**TASK ITEM:** The required output is every line from the one containing "[67,342,209,366] Description: ->" through the last line of the listing below, copied exactly, pictures excluded.

· · · · ·

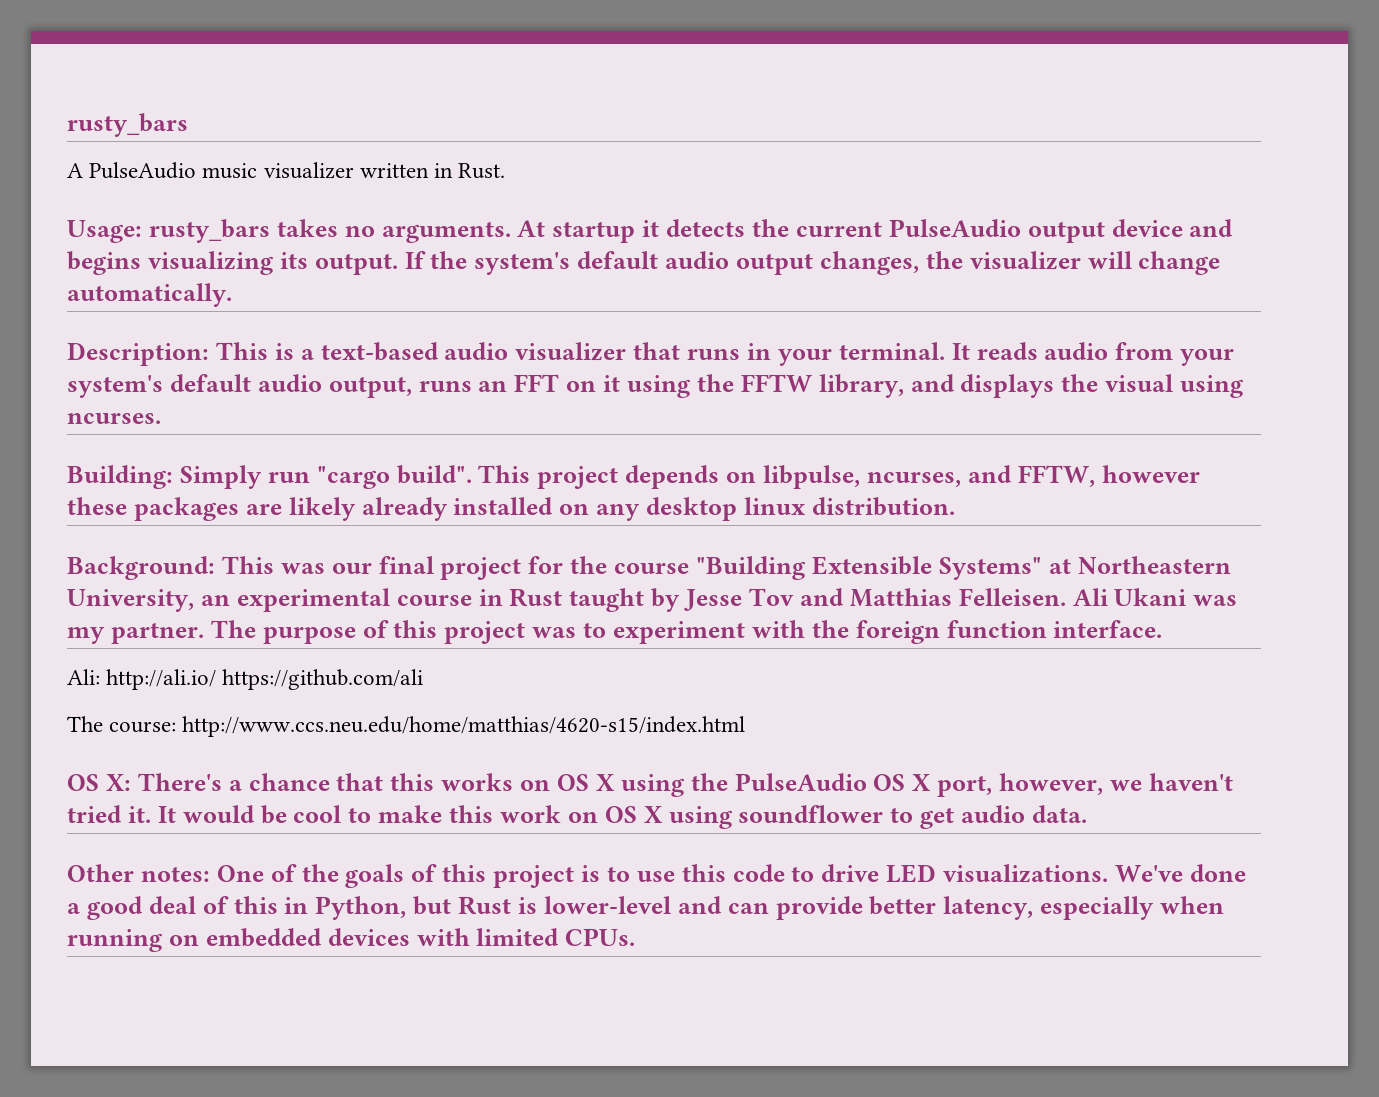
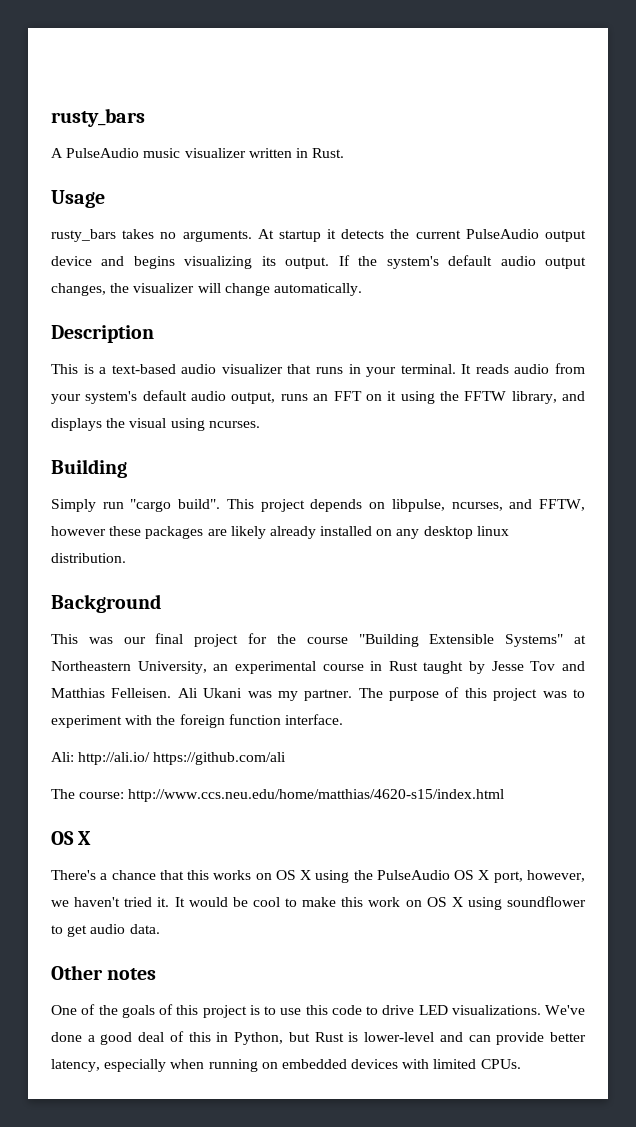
[67,220,142,243] Usage: -> [51,190,105,208] Usage //
[67,342,209,366] Description: -> [51,325,154,343] Description //
[67,465,173,489] Building: -> [51,459,127,478] Building //
[67,556,215,580] Background: -> [51,594,161,613] Background //
[105,774,131,791] X: -> [78,831,92,845] X //
[140,867,210,882] notes: -> [107,968,157,980] notes //

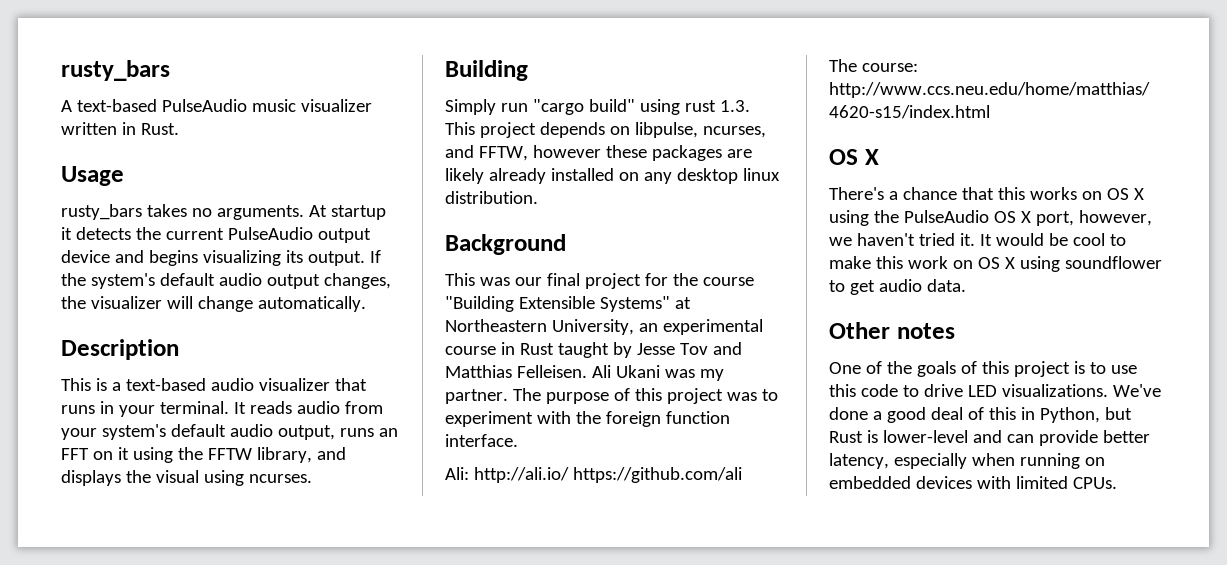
(63, 153) none -> [76,99,157,112] text-based
[178,499,221,509] build". -> [588,99,750,115] build" using rust 1.3.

· · · · ·

**WRITTEN RESPONSE:**
[67,342,209,366] Description: -> [51,325,154,343] Description //
[67,465,173,489] Building: -> [51,459,127,478] Building //
[67,556,215,580] Background: -> [51,594,161,613] Background //
[105,774,131,791] X: -> [78,831,92,845] X //
[140,867,210,882] notes: -> [107,968,157,980] notes //

(63, 153) none -> [76,99,157,112] text-based
[178,499,221,509] build". -> [588,99,750,115] build" using rust 1.3.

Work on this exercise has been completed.